Ainsi dans une décision de 2012, la CJUE a alors précisé qu’« en ce qui concerne la question du niveau de domination d’un marché déterminé de la part de l’entreprise concernée afin d’établir l’existence d’un abus dans son chef, il ressort du point 79 de l’arrêt TeliaSonera Sverige, précité, que la position dominante visée à l’article 102 [du] TFUE concerne une situation de puissance économique détenue par une entreprise qui lui donne le pouvoir de faire obstacle au maintien d’une concurrence effective sur le marché en cause en lui fournissant la possibilité de comportements indépendants dans une mesure appréciable à l’égard de ses concurrents et de ses clients. En outre, il résulte des points 80 et 81 dudit arrêt que cette disposition n’introduit aucune distinction ni aucun degré dans la notion de position dominante. Dès lors qu’une entreprise dispose d’une puissance économique telle que celle exigée par l’article 102 [du] TFUE pour établir qu’elle détient une position dominante sur un marché déterminé, sa conduite doit être appréciée au regard de cette disposition. Néanmoins, le degré de pouvoir de marché a, en principe, des conséquences sur la portée des effets de la conduite de l’entreprise en question plutôt que sur l’existence de l’abus en tant que tel »16.

Dans l’affaire jugée en janvier 2019, UPS avait contre-attaqué avec succès devant le Tribunal de l’Union européenne qui en mars 2017 avait annulé la décision de la Commission « pour violation des droits de la défense ». Il reprochait à la Commission d’avoir appuyé son analyse finale, sans en avertir UPS, sur un modèle économétrique différent de celui utilisé lors des échanges préliminaires. La Commission s’était pourvue en cassation devant la CJUE, ultime recours qui a échoué dans les termes suivants.

Le communiqué de presse de la CJUE en expose précisément les tenants et aboutissants. Par décision du 30 janvier 2013, la Commission a interdit l’acquisition, par UPS, de l’entreprise TNT Express au motif que, dans 15 États membres, cette opération aurait abouti à une entrave significative à la concurrence effective sur le marché de la distribution internationale expresse de petits colis dans l’Espace économique européen (EEE)17. Cette interdiction reposait de manière déterminante sur une analyse économétrique par laquelle la Commission avait conclu à un risque d’augmentation des prix sur la plupart des marchés concernés.

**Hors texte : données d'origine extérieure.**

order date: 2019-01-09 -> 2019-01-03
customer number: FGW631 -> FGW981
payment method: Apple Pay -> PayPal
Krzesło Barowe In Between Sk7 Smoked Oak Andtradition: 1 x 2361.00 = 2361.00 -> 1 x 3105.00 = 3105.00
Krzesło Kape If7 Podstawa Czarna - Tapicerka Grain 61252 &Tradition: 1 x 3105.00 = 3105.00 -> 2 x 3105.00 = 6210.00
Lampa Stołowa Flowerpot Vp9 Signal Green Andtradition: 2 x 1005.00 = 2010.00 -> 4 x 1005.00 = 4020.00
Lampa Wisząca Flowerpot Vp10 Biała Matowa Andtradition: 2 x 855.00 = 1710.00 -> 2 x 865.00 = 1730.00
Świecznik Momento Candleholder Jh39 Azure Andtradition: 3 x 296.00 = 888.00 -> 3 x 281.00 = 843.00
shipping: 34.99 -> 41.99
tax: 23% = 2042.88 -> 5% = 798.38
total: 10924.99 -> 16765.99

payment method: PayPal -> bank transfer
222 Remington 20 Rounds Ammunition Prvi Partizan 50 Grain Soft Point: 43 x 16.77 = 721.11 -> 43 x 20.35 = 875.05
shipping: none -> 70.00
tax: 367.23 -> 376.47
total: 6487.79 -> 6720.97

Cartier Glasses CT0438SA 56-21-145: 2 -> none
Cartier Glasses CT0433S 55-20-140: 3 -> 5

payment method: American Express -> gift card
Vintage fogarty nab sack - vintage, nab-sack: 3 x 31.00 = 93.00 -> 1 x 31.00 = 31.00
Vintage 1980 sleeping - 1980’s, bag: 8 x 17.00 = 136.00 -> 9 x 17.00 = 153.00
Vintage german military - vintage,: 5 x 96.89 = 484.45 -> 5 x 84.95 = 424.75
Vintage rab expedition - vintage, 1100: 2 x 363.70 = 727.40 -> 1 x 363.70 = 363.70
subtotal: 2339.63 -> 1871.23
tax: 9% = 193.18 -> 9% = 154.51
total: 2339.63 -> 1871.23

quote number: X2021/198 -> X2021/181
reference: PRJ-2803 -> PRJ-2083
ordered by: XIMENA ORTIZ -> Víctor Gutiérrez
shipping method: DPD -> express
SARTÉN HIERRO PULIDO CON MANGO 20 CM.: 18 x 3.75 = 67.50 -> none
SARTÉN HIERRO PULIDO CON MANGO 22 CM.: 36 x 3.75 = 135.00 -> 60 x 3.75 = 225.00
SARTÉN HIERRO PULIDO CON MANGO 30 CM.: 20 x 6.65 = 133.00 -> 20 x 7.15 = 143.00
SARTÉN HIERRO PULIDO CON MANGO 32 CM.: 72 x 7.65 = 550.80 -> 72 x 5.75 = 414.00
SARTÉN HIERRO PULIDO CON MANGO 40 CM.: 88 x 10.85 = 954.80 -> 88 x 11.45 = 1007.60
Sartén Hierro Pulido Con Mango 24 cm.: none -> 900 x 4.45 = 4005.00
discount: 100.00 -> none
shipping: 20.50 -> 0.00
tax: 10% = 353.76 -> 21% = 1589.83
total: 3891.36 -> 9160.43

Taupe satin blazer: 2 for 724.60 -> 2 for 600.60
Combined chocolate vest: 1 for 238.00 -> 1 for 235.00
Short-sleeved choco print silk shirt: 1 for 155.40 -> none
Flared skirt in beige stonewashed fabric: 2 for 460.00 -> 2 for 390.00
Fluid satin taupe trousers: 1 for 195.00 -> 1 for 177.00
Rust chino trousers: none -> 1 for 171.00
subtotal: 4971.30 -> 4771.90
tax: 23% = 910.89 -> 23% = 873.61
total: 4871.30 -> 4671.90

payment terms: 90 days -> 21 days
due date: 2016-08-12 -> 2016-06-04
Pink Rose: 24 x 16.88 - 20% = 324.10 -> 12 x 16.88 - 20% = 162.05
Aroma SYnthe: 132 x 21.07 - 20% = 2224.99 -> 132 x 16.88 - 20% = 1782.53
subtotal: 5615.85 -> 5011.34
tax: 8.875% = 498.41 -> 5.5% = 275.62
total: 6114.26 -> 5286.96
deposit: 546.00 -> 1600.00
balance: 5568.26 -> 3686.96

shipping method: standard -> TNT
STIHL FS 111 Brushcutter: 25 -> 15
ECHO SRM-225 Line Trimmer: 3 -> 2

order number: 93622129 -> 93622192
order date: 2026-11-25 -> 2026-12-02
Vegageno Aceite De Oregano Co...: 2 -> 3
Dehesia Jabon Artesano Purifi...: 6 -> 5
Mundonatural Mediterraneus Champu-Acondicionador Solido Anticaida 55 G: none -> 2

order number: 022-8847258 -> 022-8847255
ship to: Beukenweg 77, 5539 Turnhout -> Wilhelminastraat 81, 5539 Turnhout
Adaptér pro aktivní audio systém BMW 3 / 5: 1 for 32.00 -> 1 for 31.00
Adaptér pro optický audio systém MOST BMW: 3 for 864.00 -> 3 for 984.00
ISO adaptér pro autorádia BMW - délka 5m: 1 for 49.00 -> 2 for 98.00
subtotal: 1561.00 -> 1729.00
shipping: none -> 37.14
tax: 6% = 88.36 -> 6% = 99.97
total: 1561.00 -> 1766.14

UPS a exercé, avec succès, un recours contre cette interdiction devant le Tribunal de l’Union européenne. Par arrêt du 7 mars 2017, le Tribunal a annulé la décision de la Commission pour violation des droits de la défense d’UPS18. Le Tribunal a jugé que le modèle économétrique de concentration des prix finalement utilisé par la Commission différait considérablement de celui communiqué à UPS au cours de la procédure administrative, sans que la Commission ait donné à UPS la possibilité de présenter des observations sur ces modifications.

La Commission a formé un pourvoi devant la CJUE afin de faire annuler l’arrêt du Tribunal. Dans son arrêt de janvier 2019, la CJUE souligne que le respect des droits de la défense avant l’adoption d’une décision en matière de contrôle des concentrations exige que les parties notifiantes soient mises en mesure de faire connaître utilement leur point de vue sur la réalité et la pertinence de tous les éléments sur lesquels la Commission entend fonder sa décision. Ainsi, lorsque la Commission entend fonder sa décision sur des modèles économétriques, il est nécessaire que les parties notifiantes soient mises en mesure de faire connaître leurs observations à cet égard. En effet, les modèles économétriques sont, par leur nature et leur fonction, des outils quantitatifs utiles à l’analyse prospective à laquelle la Commission se livre dans le cadre des procédures de contrôle des concentrations. Les fondements méthodologiques sur lesquels reposent ces modèles doivent être aussi objectifs que possible afin de ne pas préjuger l’issue de cette analyse dans un sens ou dans un autre. Ces éléments contribuent ainsi à l’impartialité et à la qualité des décisions de la Commission dont dépend, en dernier ressort, la confiance que le public et les entreprises placent dans la légitimité de la procédure de contrôle des concentrations de l’Union européenne.

La divulgation de ces modèles et des choix méthodologiques qui sous-tendent leur élaboration s’impose d’autant plus qu’elle contribue à conférer à la procédure son caractère équitable, conformément au principe de bonne administration énoncé à l’article 41 de la charte des droits fondamentaux de l’Union européenne19.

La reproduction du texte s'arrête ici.